As he removed her cardigan the shivering got the better of her and he kissed her passionately along the nape of her neck, thinking it would calm her down, except that it didn’t. He liked the fact that she was so nervous. Then he crossed to the bed and, like a puppet master, drew a white muslin curtain all around it for them to be enfolded in a bower of secrecy.
She wanted nothing more than to follow him there, yet something stopped her. Without her cardigan she felt naked and asked if they could talk. If they could talk.
He sat her on the wicker chair, he, crouched at her feet, looking at her, musing again and again what color her eyes we
re, her ever-changing eyes, as he bit on the smooth round disks of her green glass necklace and asked why the word daydream.
“Because it’s in the day,” she whispered back.
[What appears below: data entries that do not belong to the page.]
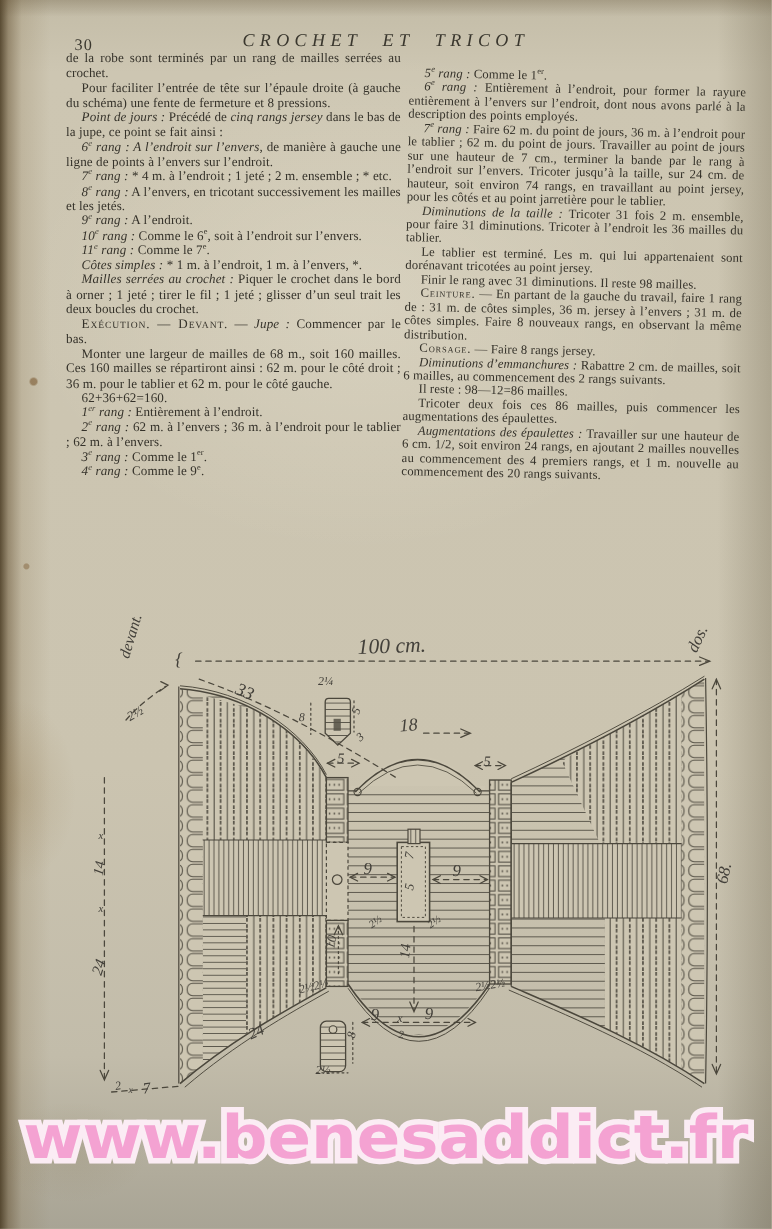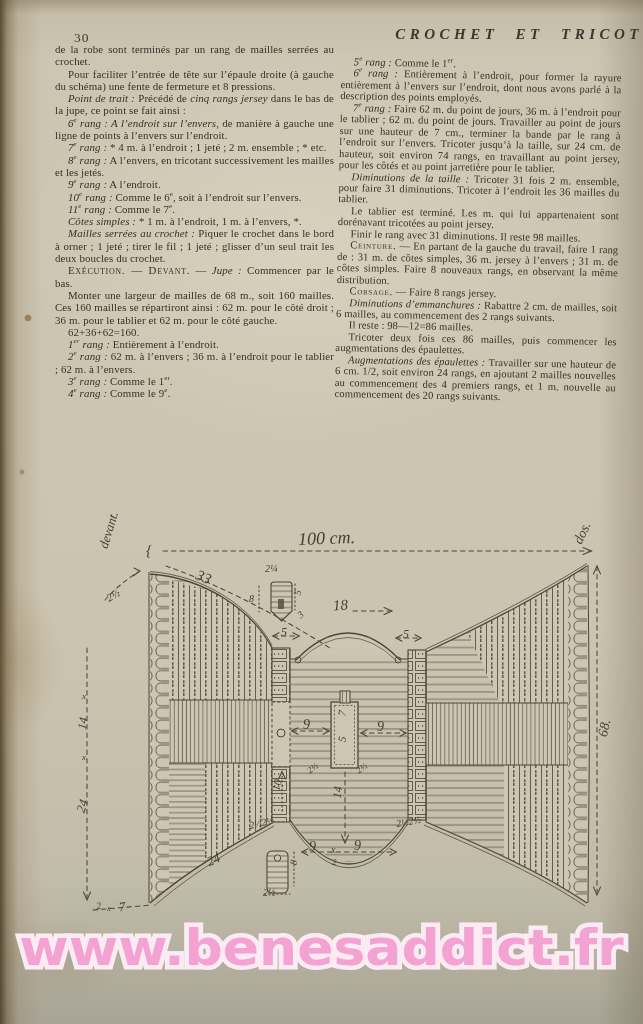--- a/index.html
+++ b/index.html
@@ -16,25 +16,24 @@
       radial-gradient(ellipse 400px 300px at 300px 250px, rgba(255,250,235,.22), transparent 70%),
       linear-gradient(180deg, rgba(92,76,48,.28), rgba(92,76,48,0) 14px),
       linear-gradient(90deg, rgba(70,55,30,.85) 0px, rgba(100,80,48,.5) 7px, rgba(140,120,85,.22) 18px, rgba(140,120,85,0) 42px),
       linear-gradient(90deg, rgba(80,70,45,0) 93%, rgba(80,70,45,.25) 100%),
       linear-gradient(180deg, #c3bca7 0px, #cdc6b2 60px, #cbc4b0 640px, #c2bcaa 880px, #b0ab9b 980px, #a8a495 1024px);
     background-color:#cbc4b0;
   }
   .pgnum{
     position:absolute;left:62px;top:30px;font-size:13.5px;color:#3a372e;
     letter-spacing:1px;
-    margin-left:12px;
   }
   .title{
-    position:absolute;left:0;right:0;top:26px;margin:0;text-align:right;
-    font-size:15px;font-weight:bold;font-style:italic;color:#3a372e;
+    position:absolute;left:0;right:0;top:26px;margin:0;text-align:center;
+    font-size:15px;font-weight:normal;font-style:italic;color:#3a372e;
     letter-spacing:4.5px;word-spacing:9px;
   }
   .col{
     position:absolute;color:#35322a;text-align:justify;
   }
   .col-left{left:55px;top:43px;width:279px;font-size:10.9px;line-height:12.3px;letter-spacing:.1px;}
   .col-right{left:341px;top:56px;width:281px;font-size:10.6px;line-height:11.45px;letter-spacing:.1px;
     transform:rotate(1.1deg);transform-origin:0 0;}
   .para{margin:0;text-indent:13px;}
   .para.noindent{text-indent:0;}
@@ -61,21 +60,21 @@
 </style>
 </head>
 <body>
 
 <span class="pgnum">30</span>
 <h1 class="title">CROCHET ET TRICOT</h1>
 
 <section class="col col-left" id="col-left">
     <p class="para noindent"><span class="s-n">de la robe sont terminés par un rang de mailles serrées au crochet.</span></p>
     <p class="para"><span class="s-n">Pour faciliter l’entrée de tête sur l’épaule droite (à gauche du schéma) une fente de fermeture et 8 pressions.</span></p>
-    <p class="para"><span class="s-i">Point de trait :</span><span class="s-n"> Précédé de </span><span class="s-i">cinq rangs jersey</span><span class="s-n"> dans le bas de la jupe, ce point se fait ainsi :</span></p>
+    <p class="para"><span class="s-i">Point de jours :</span><span class="s-n"> Précédé de </span><span class="s-i">cinq rangs jersey</span><span class="s-n"> dans le bas de la jupe, ce point se fait ainsi :</span></p>
     <p class="para"><span class="s-i">6</span><sup class="s-i">e</sup><span class="s-i"> rang : A l’endroit sur l’envers</span><span class="s-n">, de manière à gauche une ligne de points à l’envers sur l’endroit.</span></p>
     <p class="para"><span class="s-i">7</span><sup class="s-i">e</sup><span class="s-i"> rang :</span><span class="s-n"> * 4 m. à l’endroit ; 1 jeté ; 2 m. ensemble ; * etc.</span></p>
     <p class="para"><span class="s-i">8</span><sup class="s-i">e</sup><span class="s-i"> rang :</span><span class="s-n"> A l’envers, en tricotant successivement les mailles et les jetés.</span></p>
     <p class="para"><span class="s-i">9</span><sup class="s-i">e</sup><span class="s-i"> rang :</span><span class="s-n"> A l’endroit.</span></p>
     <p class="para"><span class="s-i">10</span><sup class="s-i">e</sup><span class="s-i"> rang :</span><span class="s-n"> Comme le 6</span><sup class="s-n">e</sup><span class="s-n">, soit à l’endroit sur l’envers.</span></p>
     <p class="para"><span class="s-i">11</span><sup class="s-i">e</sup><span class="s-i"> rang :</span><span class="s-n"> Comme le 7</span><sup class="s-n">e</sup><span class="s-n">.</span></p>
     <p class="para"><span class="s-i">Côtes simples :</span><span class="s-n"> * 1 m. à l’endroit, 1 m. à l’envers, *.</span></p>
     <p class="para"><span class="s-i">Mailles serrées au crochet :</span><span class="s-n"> Piquer le crochet dans le bord à orner ; 1 jeté ; tirer le fil ; 1 jeté ; glisser d’un seul trait les deux boucles du crochet.</span></p>
     <p class="para"><span class="s-sc">Exécution. — Devant.</span><span class="s-n"> — </span><span class="s-i">Jupe :</span><span class="s-n"> Commencer par le bas.</span></p>
     <p class="para"><span class="s-n">Monter une largeur de mailles de 68 m., soit 160 mailles. Ces 160 mailles se répartiront ainsi : 62 m. pour le côté droit ; 36 m. pour le tablier et 62 m. pour le côté gauche.</span></p>

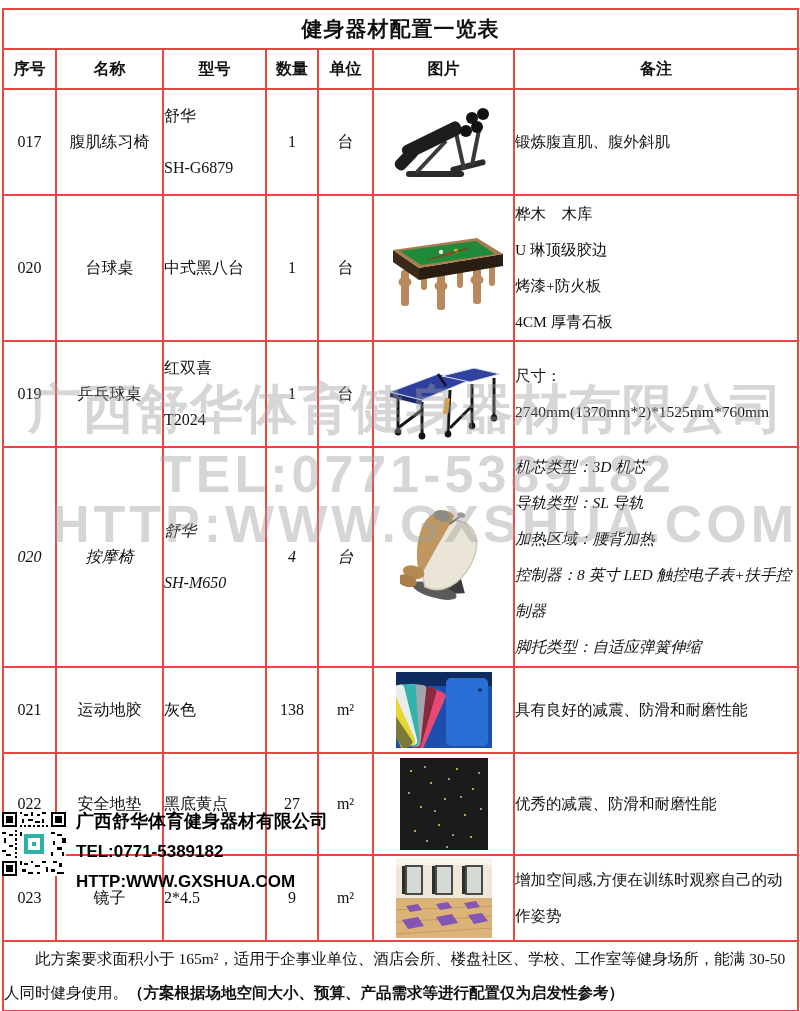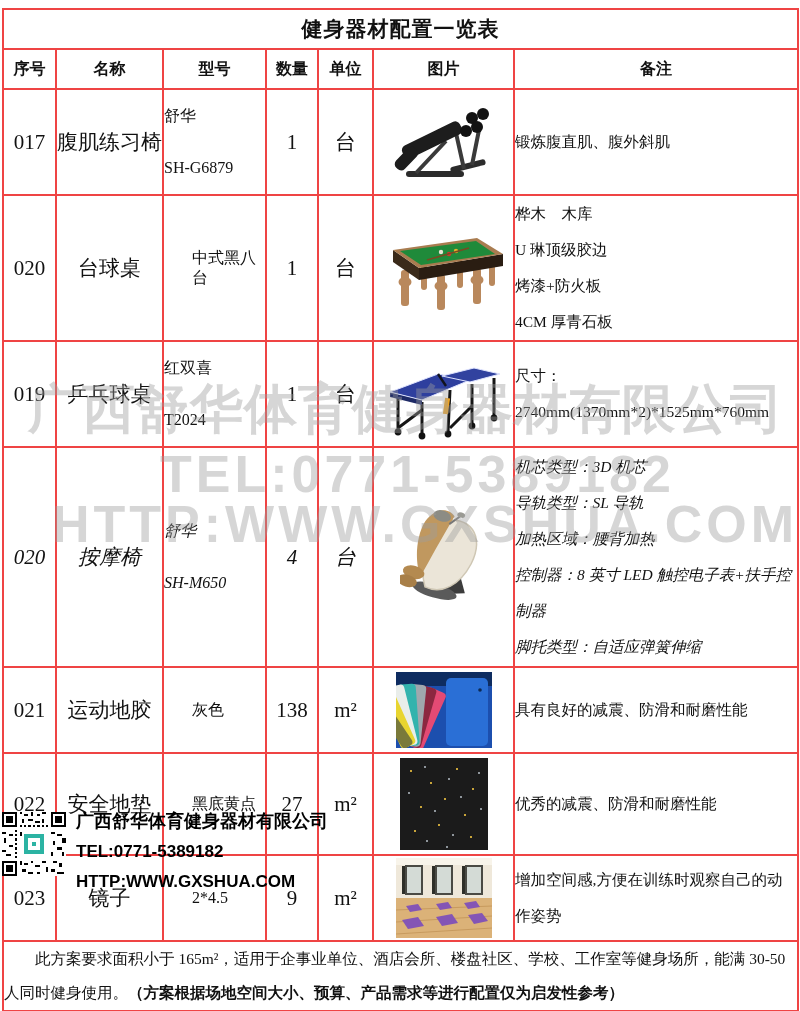--- a/index.html
+++ b/index.html
@@ -9,24 +9,24 @@
   }
   table.cfg{
     position:absolute;left:2px;top:8px;width:795px;
     border-collapse:collapse;table-layout:fixed;
   }
   table.cfg td{border:2px solid #ef4444;padding:0;vertical-align:middle;}
   .c-title{height:38px;text-align:center;font-family:"Liberation Sans","DejaVu Sans",sans-serif;
     font-weight:bold;font-size:21px;letter-spacing:1px;}
   tr.head td{height:38px;text-align:center;font-family:Liberation Serif, serif;
     font-weight:bold;font-size:16px;}
-  td.c-no,td.c-name,td.c-qty,td.c-unit{text-align:center;font-size:21px;}
+  td.c-no,td.c-name,td.c-qty,td.c-unit{text-align:center;font-size:16px;}
   td.c-model{text-align:left;font-size:16px;}
   .model{white-space:pre-line;line-height:52px;}
-  .model.single{line-height:20px;padding-left:28px;}
+  .model.single{line-height:20px;}
   td.c-img{text-align:center;}
   .imgbox{display:flex;align-items:center;justify-content:center;}
   td.c-notes{padding:4px 22px 4px 12px;font-size:15.5px;}
   .notes{white-space:pre-line;line-height:36px;}
   tr.r017 td{height:88px;} tr.r018 td{height:144px;} tr.r019 td{height:102px;}
   tr.r020 td{height:218px;font-style:italic;} tr.r021 td{height:84px;} tr.r022 td{height:100px;margin-left:16px;}
   tr.r023 td{height:84px;}
   td.c-footer{height:63px;padding:4px 12px;font-size:15.5px;}
   .footer-p{margin:0;text-indent:2em;line-height:34px;}
   .footer-bold{font-family:"Liberation Sans","DejaVu Sans",sans-serif;font-weight:bold;}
“So I daydream and I nightdream of you,” he answered and she knew, or rather she guessed, that he would have said it before and yet there was in him such a sincerity and she hesitated at what she would have to tell him. They could be lovers, but not there and not then, up the mountain perhaps in one of the shepherd’s huts, or in some other city or resort where he would be singing and where she would arrange to meet him. He shook his head, uncomprehendingly, frowned, puckered, asking why not then, why not there, why not now? She remonstrated with him and saw that his eyes, which she had thought to be brown, were a dark gentian, like the gentian flower.
“I love the womans … I love the womans,” he kept saying.
“Konrad”—and she blurted it out—“Konrad, could I come away with you … can I live with you?”
He looked stunned, looked as if he had not heard correctly, then covered it up with a beautiful smile as he crossed to fetch a packet of cigarettes from the dressing table and lit one for her, without asking if she smoked.
He did not answer at first, he did not know how, but gradually he found himself able to tell her his brief history, his voice soft and considerate and strangely sad. Home was north of Vienna, a small industrial town that was foggy in wintertime. His wife and daughter lived there and yes, they would much prefer to be traveling with him, but it was something hotel managers did not encourage. His wife resented his traveling, resented the fact that he sang for other ladies, and his daughter, Lena, his little Lena, sulked when he returned home after a long absence, went to the window box where his wife had made a small garden and threw pieces of clay and small stones at him, in punishment.